In the most superficial of ways, yes. They both limit immigration into the United States on a temporary basis. But there are two significant differences that Trump omits.
First, Obama’s suspension was in direct response to a failed plot by Iraqi nationals living in Bowling Green, Ky., to send money, explosives and weapons to al-Qaida. The two men were arrested by the FBI in May 2011 for actions committed in Iraq and trying to assist overseas terrorist groups...
Second, the scope of the two policies is slightly different. Obama’s 2011 order put a pause on refugee processing, whereas Trump’s halt in entries applies to all non-U.S. visitors...

Immigration Orders and Odd Tenders

I'm not keen on the article as a whole, but this is worth pondering:

More than that, though. One upshot of Trump's executive order is that United States lawful permanent residents, who have jumped through years of hoops to comply with the intricate immigration rules enshrined in U.S. law, are no longer protected by that law. They can be deported at the whim of the President, or his advisers, or a Border Patrol agent. (The order originally barred lawful permanent residents, though after some confusionnow it will not, unless the Secretary of Homeland Security wants it to. On the other hand, soon it may apply to citizens.) The nation of laws that they immigrated to is gone, replaced by a nation of arbitrary rule. 
If the president can, without consulting the courts or Congress, banish U.S. lawful permanent residents, then he can do anything. If there is no rule of law for some people, there is no rule of law for anyone. The reason the U.S. is a good place to do business is that, for the last 228 years, it has built a firm foundation on the rule of law. It almost undid that in a weekend. That's bad for business.

Trial Balloon for a Coup?

I'll start by saying take this article (especially the title and conclusion) with a grain of salt. It's written by an engineer at Google, not a journalist, or intelligence analyst, or social scientist whose job is carefully thinking through this kind of stuff, and vetting the different pieces for authenticity (although perhaps that's his main hobby). Nevertheless, what's mentioned in this article is... dangerous. These kinds of actions go straight to trust in civil and legal society. The Trump administration is opening the door on coup--whether a self-coup as the author surmises, or a regular coup where another faction seizes power (and, as to the latter, why now, and not under any previous administration, many of which took actions just as rash or extreme? my answer: large, frequent, visible protests; high government or military factions tend not to commit coups unless there's a plausible public demand). However, the framing of this article assumes a pretty high level of careful thought as to what the Trump administration is doing and why, regardless of the potential outcome. Instead, it could simply be as chaotic and bumbling as it appears at a quick glance. Or some combination of both.

Please take the time to read the numbered list of recent actions (not least of which is the most interesting note on possible Russian collusion I've seen, though it's as tenuous as anything else).
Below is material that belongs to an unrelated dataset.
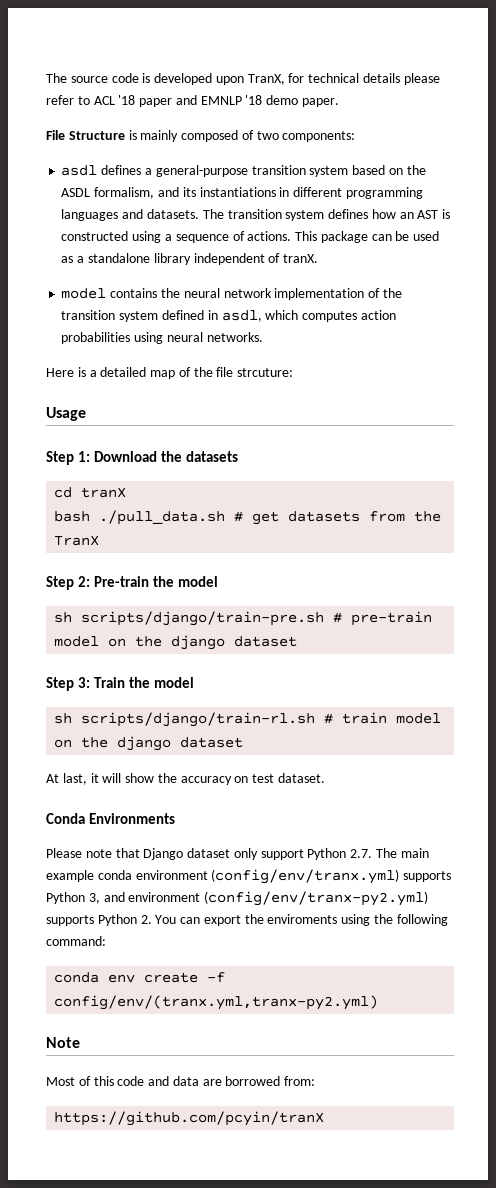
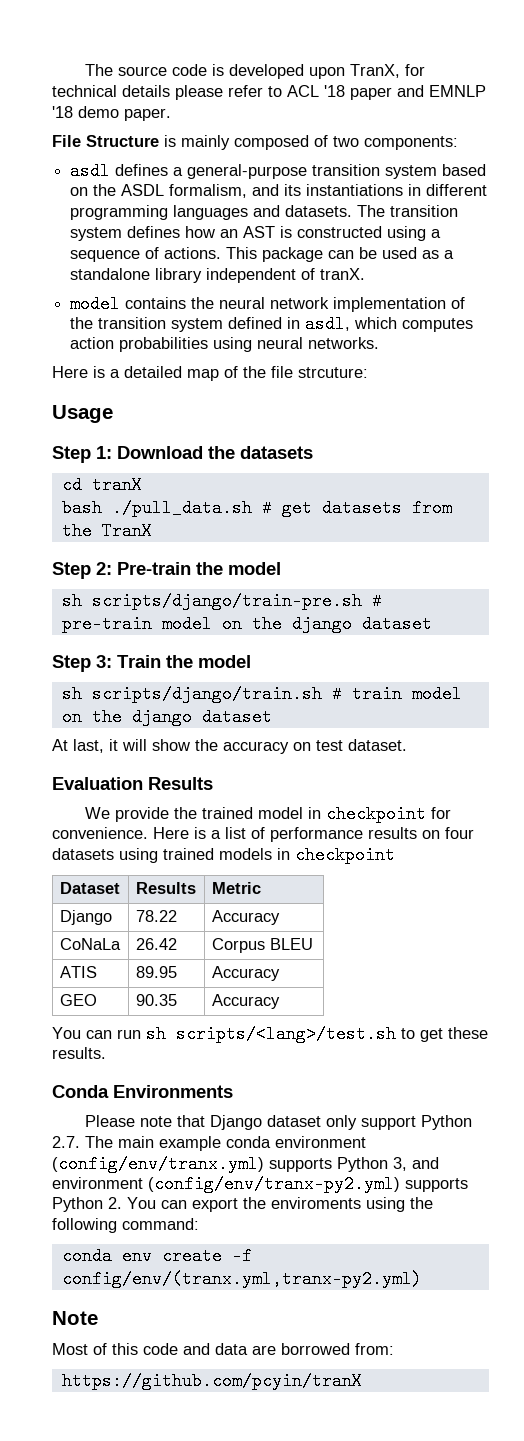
[81,712,316,727] scripts/django/train-rl.sh -> [91,685,322,703] scripts/django/train.sh
(326, 778) none -> [52,777,213,790] [85,805,452,823] [52,827,474,842] [52,846,395,864] [59,882,120,894] [135,882,196,894] [211,882,261,894] [59,910,112,925] [135,910,177,922] [211,910,280,925] [59,938,121,950] [135,938,177,950] [211,938,313,953] [59,966,97,978] [135,966,177,978] [211,966,280,981] [59,994,97,1006] [135,994,177,1006] [211,994,280,1009] [52,1025,488,1043] [52,1047,106,1059] // Evaluation Results // We provide the trained model in checkpoint for convenience. Here is a list of performance results on four datasets using trained models in checkpoint // Dataset | Results | Metric // Django | 78.22 | Accuracy // CoNaLa | 26.42 | Corpus BLEU // ATIS | 89.95 | Accuracy // GEO | 90.35 | Accuracy // You can run sh scripts/<lang>/test.sh to get these results.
And again, remain skeptical and openminded.

Note also the most frightening escalation last night was that the DHS made it fairly clear that they did not feel bound to obey any court orders. CBP continued to deny all access to counsel, detain people, and deport them in direct contravention to the court’s order, citing “upper management,” and the DHS made a formal (but confusing) statement that they would continue to follow the President’s orders. (See my updates from yesterday, and the various links there, for details) Significant in today’s updates is any lack of suggestion that the courts’ authority played a role in the decision.
That is to say, the administration is testing the extent to which the DHS (and other executive agencies) can act and ignore orders from the other branches of government. This is as serious as it can possibly get: all of the arguments about whether order X or Y is unconstitutional mean nothing if elements of the government are executing them and the courts are being ignored.